Heartbreaks are a necessary part of growing up. They really shape a person’s character. They make you wary of people around you. And, most importantly, they make you a stronger version of yourself. This is what I’ve assimilated after reading countless articles and books about the topic.

And I agree with this. I don’t think heartbreaks are a “necessary” part of growing up. But they teach you a plethora of things. I know I am the person today due to all the heartbreak I’ve suffered.

Now I understand that not all heartbreaks stem from break ups or getting dumped. But I’d mostly like to talk about that kind of heartbreak. And after having had my fair share of this version of a heartbreak, I have unfortunately emerged as an afraid human being.
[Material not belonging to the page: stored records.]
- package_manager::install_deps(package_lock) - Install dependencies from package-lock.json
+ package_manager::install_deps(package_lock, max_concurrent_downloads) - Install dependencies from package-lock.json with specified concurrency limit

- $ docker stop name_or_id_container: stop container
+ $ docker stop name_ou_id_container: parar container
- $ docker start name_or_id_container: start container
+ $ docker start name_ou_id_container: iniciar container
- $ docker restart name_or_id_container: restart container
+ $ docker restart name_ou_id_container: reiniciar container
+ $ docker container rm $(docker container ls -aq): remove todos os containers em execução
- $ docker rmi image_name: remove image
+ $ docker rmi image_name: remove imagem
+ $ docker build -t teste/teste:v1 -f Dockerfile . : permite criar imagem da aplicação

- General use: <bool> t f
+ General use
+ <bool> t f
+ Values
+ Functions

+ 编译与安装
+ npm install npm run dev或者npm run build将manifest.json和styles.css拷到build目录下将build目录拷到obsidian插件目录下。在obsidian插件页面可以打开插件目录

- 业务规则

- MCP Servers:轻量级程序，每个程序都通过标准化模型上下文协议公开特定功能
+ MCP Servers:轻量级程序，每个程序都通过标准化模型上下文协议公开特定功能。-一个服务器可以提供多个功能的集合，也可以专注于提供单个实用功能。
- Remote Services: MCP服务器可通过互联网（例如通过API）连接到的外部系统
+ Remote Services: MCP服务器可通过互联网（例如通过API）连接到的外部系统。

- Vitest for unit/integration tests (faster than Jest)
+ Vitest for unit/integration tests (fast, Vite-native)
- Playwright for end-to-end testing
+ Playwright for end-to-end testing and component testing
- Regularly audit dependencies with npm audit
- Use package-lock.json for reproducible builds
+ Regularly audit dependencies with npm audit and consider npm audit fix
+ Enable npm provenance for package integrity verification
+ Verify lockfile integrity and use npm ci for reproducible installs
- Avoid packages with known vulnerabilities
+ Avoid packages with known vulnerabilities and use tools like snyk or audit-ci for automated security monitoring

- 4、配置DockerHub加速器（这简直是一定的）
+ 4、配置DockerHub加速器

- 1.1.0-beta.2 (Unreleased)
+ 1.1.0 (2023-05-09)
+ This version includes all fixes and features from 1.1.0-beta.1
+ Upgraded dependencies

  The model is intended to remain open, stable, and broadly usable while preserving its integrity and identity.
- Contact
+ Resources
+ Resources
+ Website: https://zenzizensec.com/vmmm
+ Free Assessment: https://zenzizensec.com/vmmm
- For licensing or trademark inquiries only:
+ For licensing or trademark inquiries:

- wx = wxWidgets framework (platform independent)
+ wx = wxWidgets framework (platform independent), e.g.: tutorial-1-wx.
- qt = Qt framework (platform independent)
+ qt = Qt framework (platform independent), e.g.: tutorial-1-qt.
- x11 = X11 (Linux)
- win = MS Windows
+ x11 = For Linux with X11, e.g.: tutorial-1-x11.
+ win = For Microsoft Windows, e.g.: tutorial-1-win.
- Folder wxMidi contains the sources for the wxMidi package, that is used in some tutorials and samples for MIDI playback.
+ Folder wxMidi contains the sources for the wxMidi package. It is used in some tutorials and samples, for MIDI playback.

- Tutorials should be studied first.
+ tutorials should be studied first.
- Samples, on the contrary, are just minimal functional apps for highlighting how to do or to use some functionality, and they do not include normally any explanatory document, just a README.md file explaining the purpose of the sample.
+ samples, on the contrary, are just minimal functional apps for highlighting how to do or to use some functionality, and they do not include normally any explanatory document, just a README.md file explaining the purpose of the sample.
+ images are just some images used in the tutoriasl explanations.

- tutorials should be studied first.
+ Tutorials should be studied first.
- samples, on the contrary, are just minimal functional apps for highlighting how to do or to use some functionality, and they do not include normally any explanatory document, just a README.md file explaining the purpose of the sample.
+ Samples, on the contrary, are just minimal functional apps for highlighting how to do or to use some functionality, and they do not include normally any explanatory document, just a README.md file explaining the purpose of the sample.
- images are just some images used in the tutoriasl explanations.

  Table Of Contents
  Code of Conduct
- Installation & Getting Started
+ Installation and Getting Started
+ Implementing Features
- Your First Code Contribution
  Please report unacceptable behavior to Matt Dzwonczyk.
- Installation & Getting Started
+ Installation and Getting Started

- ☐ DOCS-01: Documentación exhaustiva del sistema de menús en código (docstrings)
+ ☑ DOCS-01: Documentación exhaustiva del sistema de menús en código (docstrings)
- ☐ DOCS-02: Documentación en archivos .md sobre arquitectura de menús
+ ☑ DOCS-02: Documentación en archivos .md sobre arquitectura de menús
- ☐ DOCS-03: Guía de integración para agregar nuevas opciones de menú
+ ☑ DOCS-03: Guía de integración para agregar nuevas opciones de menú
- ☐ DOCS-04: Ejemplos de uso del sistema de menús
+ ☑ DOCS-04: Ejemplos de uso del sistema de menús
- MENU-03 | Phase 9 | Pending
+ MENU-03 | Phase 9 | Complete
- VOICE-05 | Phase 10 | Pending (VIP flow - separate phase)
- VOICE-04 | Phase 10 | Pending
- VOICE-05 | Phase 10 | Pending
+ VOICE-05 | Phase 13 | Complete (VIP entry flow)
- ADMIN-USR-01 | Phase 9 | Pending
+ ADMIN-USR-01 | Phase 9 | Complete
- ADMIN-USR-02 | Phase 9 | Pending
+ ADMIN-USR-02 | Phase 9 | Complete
The heartbreaks that I’ve been through have led me to build walls around me. And I’m too afraid to let anyone surpass these walls. It scares me to put my trust and faith in someone. And it scares me even more to expect an individual to be there for me because, what if I’m eating up too much of their time? What if I don’t mean anything to them? Am I sharing too much? Am I asking for too much? To put it in a nutshell, I’m afraid to fall in love.

I’m too scared to feel things for someone. So I avoid it by holding them at a safe distance. Maybe because I don’t think I can feel so deeply anymore. Maybe I can’t be happily in love with them. It’s too daunting a thought. And I honestly do not think my fragile heart can take another heartbreak.

But hey, they say heartbreaks are a necessary part of growing up. They must know what they’re talking about, right?